Extracted records

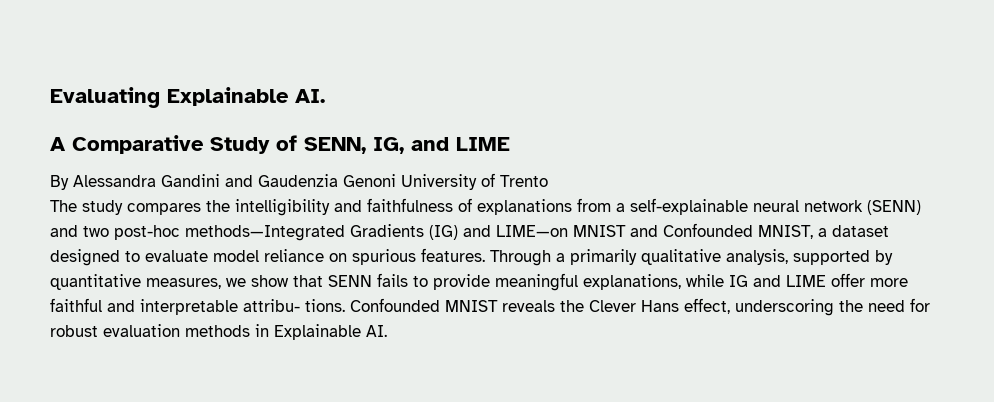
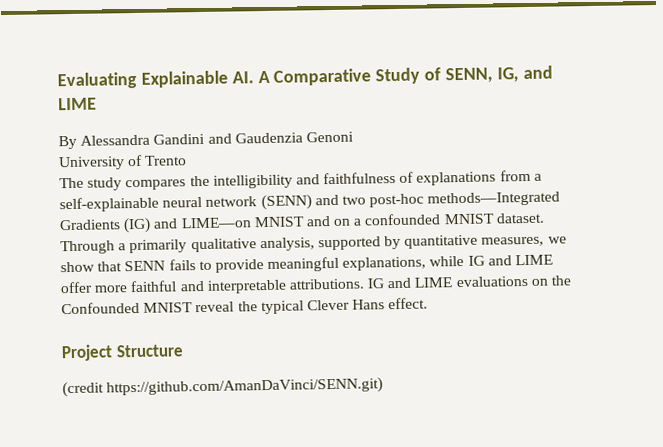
- Evaluating Explainable AI.
- A Comparative Study of SENN, IG, and LIME
+ Evaluating Explainable AI. A Comparative Study of SENN, IG, and LIME
- By Alessandra Gandini and Gaudenzia Genoni University of Trento
+ By Alessandra Gandini and Gaudenzia Genoni
+ University of Trento
- The study compares the intelligibility and faithfulness of explanations from a self-explainable neural network (SENN) and two post-hoc methods—Integrated Gradients (IG) and LIME—on MNIST and Confounded MNIST, a dataset designed to evaluate model reliance on spurious features.
+ The study compares the intelligibility and faithfulness of explanations from a self-explainable neural network (SENN) and two post-hoc methods—Integrated Gradients (IG) and LIME—on MNIST and on a confounded MNIST dataset.
- Through a primarily qualitative analysis, supported by quantitative measures, we show that SENN fails to provide meaningful explanations, while IG and LIME offer more faithful and interpretable attribu- tions. Confounded MNIST reveals the Clever Hans effect, underscoring the need for robust evaluation methods in Explainable AI.
+ Through a primarily qualitative analysis, supported by quantitative measures, we show that SENN fails to provide meaningful explanations, while IG and LIME offer more faithful and interpretable attributions. IG and LIME evaluations on the Confounded MNIST reveal the typical Clever Hans effect.
+ Project Structure
+ (credit https://github.com/AmanDaVinci/SENN.git)

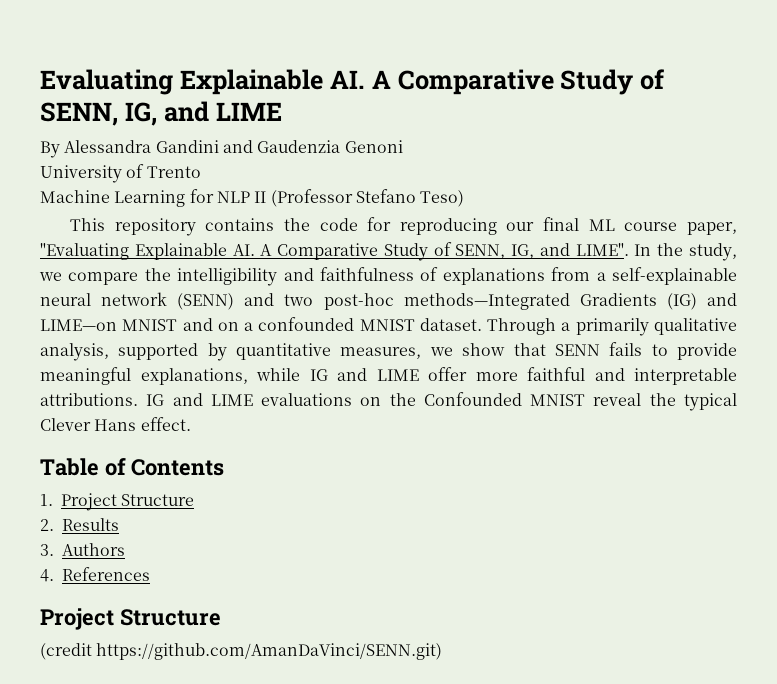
- The study compares the intelligibility and faithfulness of explanations from a self-explainable neural network (SENN) and two post-hoc methods—Integrated Gradients (IG) and LIME—on MNIST and on a confounded MNIST dataset.
+ Machine Learning for NLP II (Professor Stefano Teso)
+ This repository contains the code for reproducing our final ML course paper, "Evaluating Explainable AI. A Comparative Study of SENN, IG, and LIME". In the study, we compare the intelligibility and faithfulness of explanations from a self-explainable neural network (SENN) and two post-hoc methods—Integrated Gradients (IG) and LIME—on MNIST and on a confounded MNIST dataset.
+ Table of Contents
+ 1. Project Structure
+ 2. Results
+ 3. Authors
+ 4. References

__Instructions for the task__.
Return every line from the entries above that includes the word "Genoni".

__Task response__.
- By Alessandra Gandini and Gaudenzia Genoni University of Trento
+ By Alessandra Gandini and Gaudenzia Genoni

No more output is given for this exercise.